* TRY IT
Give the number of lines in the records below that include the word "Nike", and add nothing to it.

* SUPPLIED MATERIAL

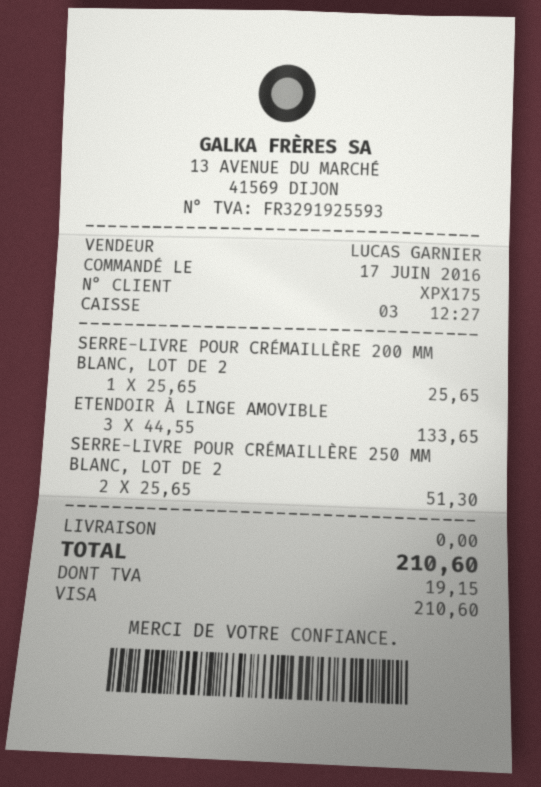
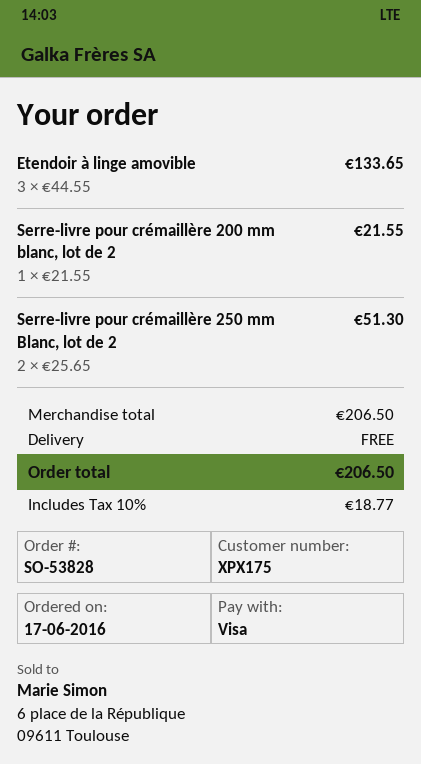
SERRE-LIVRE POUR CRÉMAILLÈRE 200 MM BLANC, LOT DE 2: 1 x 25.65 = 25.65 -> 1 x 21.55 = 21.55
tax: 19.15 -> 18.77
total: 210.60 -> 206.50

* * *

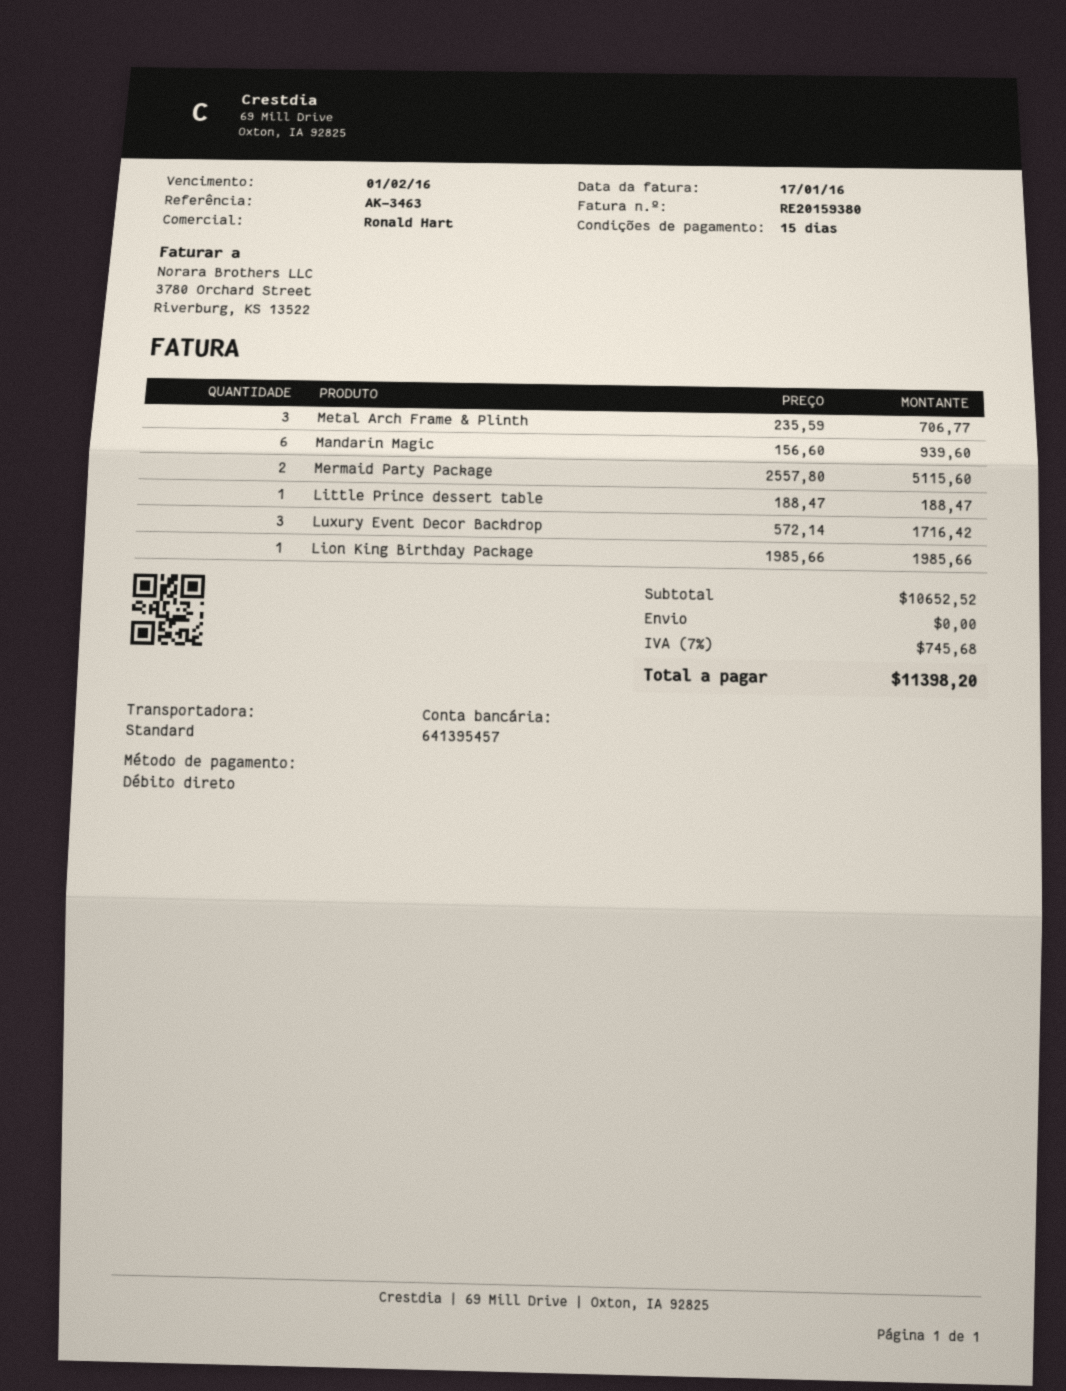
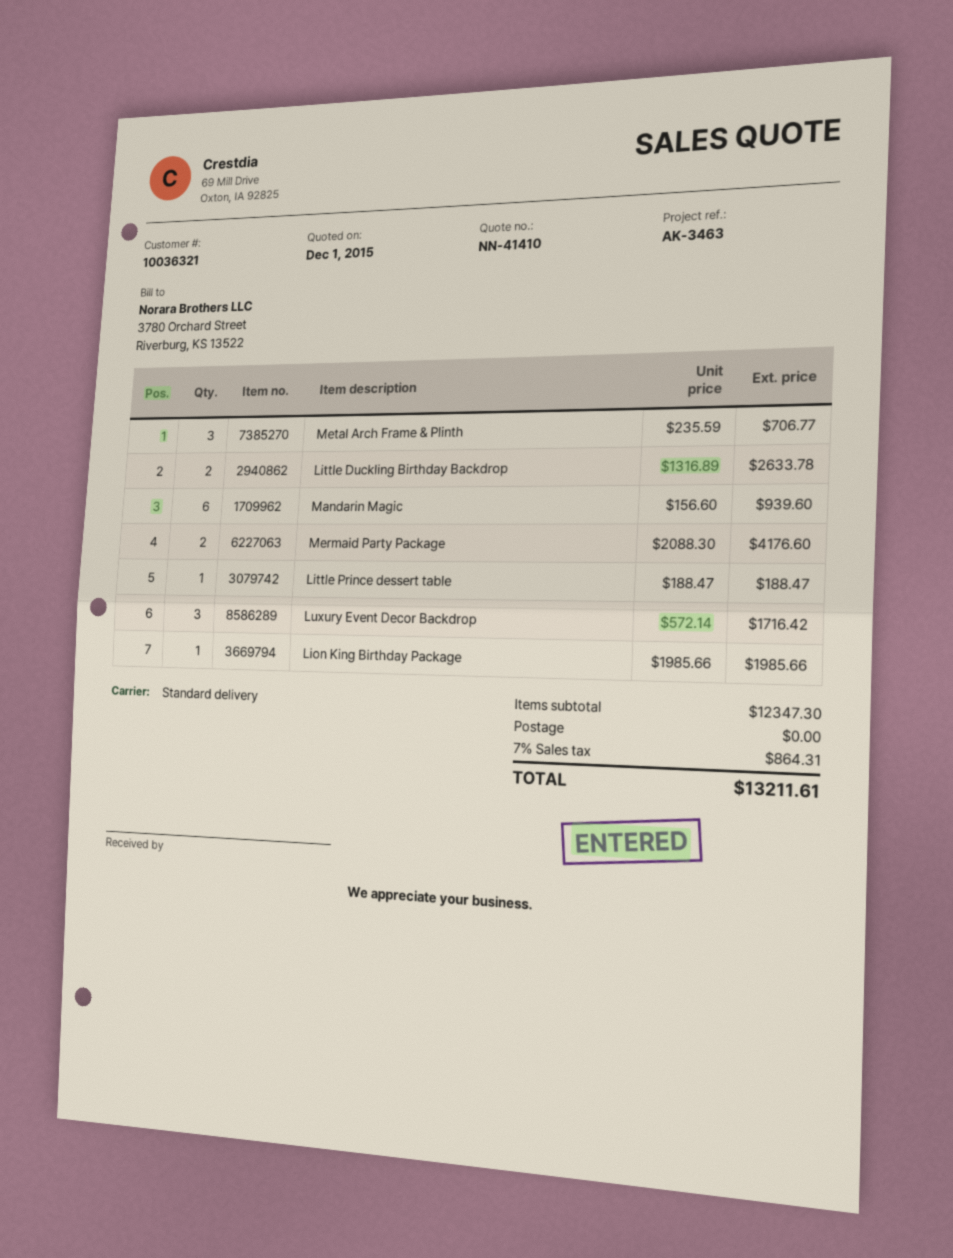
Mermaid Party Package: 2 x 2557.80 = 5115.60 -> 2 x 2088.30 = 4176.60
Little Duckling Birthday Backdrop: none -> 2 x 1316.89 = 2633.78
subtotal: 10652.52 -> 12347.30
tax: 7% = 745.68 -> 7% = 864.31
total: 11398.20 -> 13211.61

...

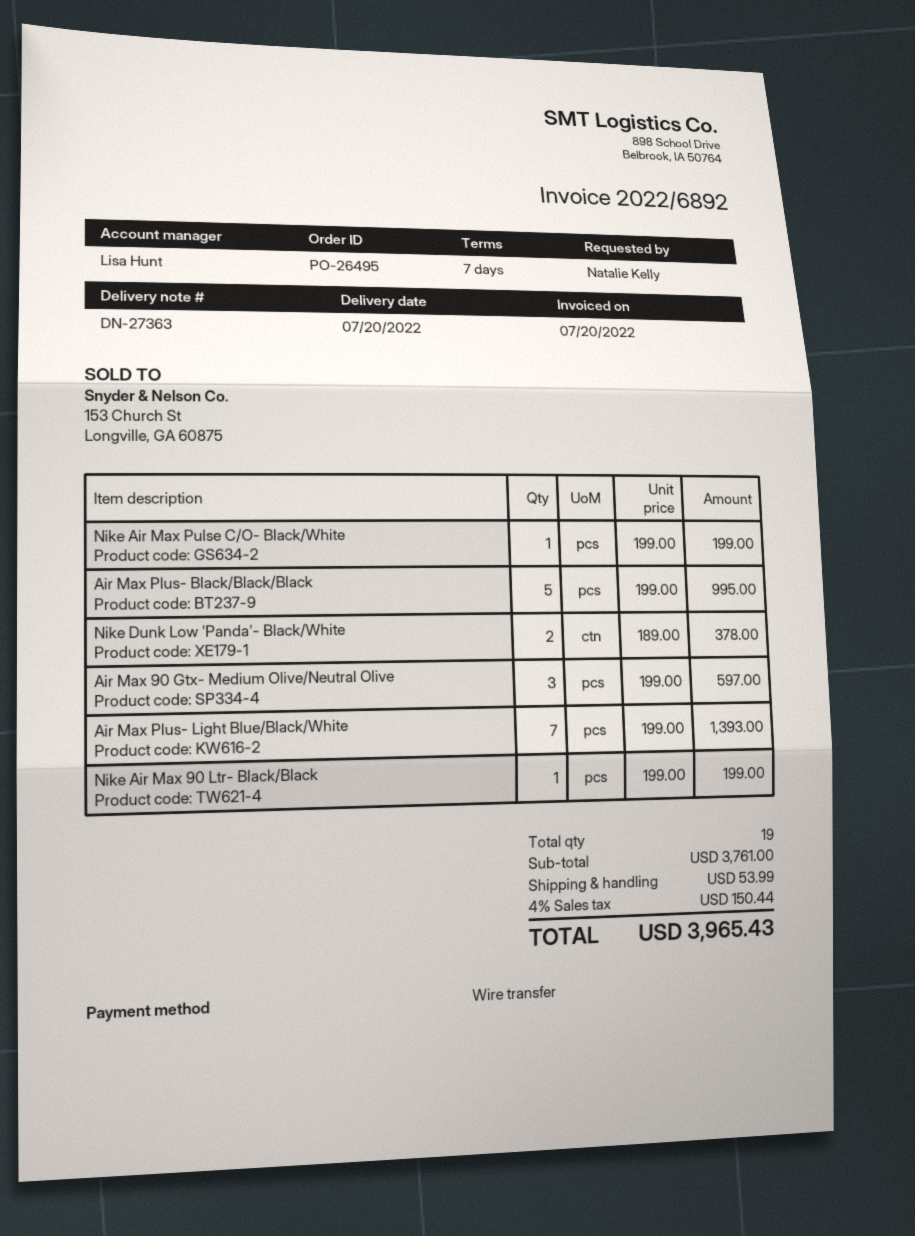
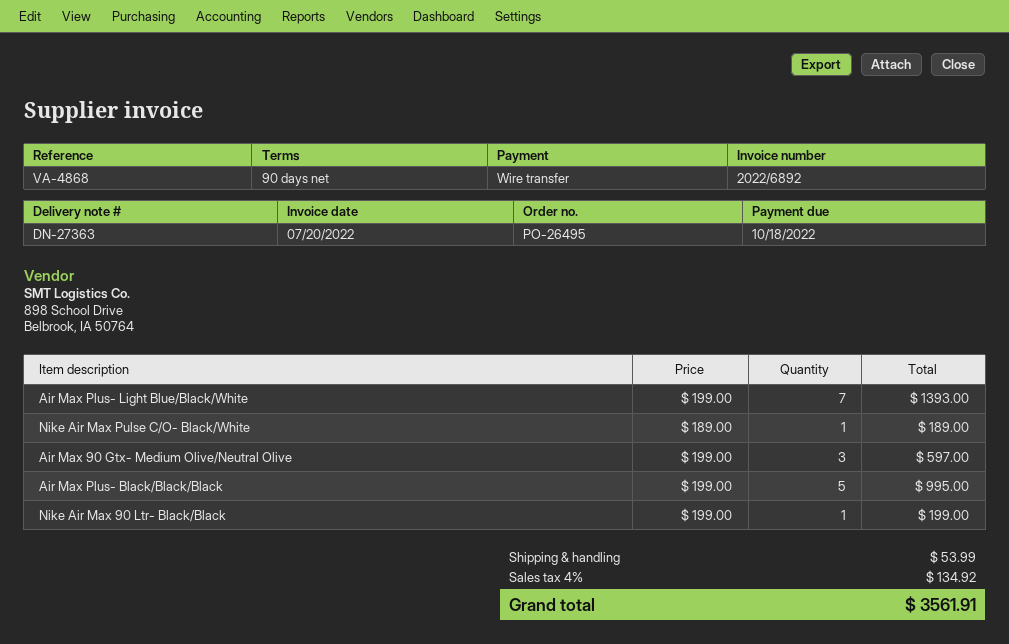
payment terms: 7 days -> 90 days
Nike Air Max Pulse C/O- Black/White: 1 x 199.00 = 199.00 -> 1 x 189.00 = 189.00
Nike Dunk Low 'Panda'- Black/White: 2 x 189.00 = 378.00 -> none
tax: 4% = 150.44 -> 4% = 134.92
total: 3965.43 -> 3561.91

* THE COMPLETED TASK
2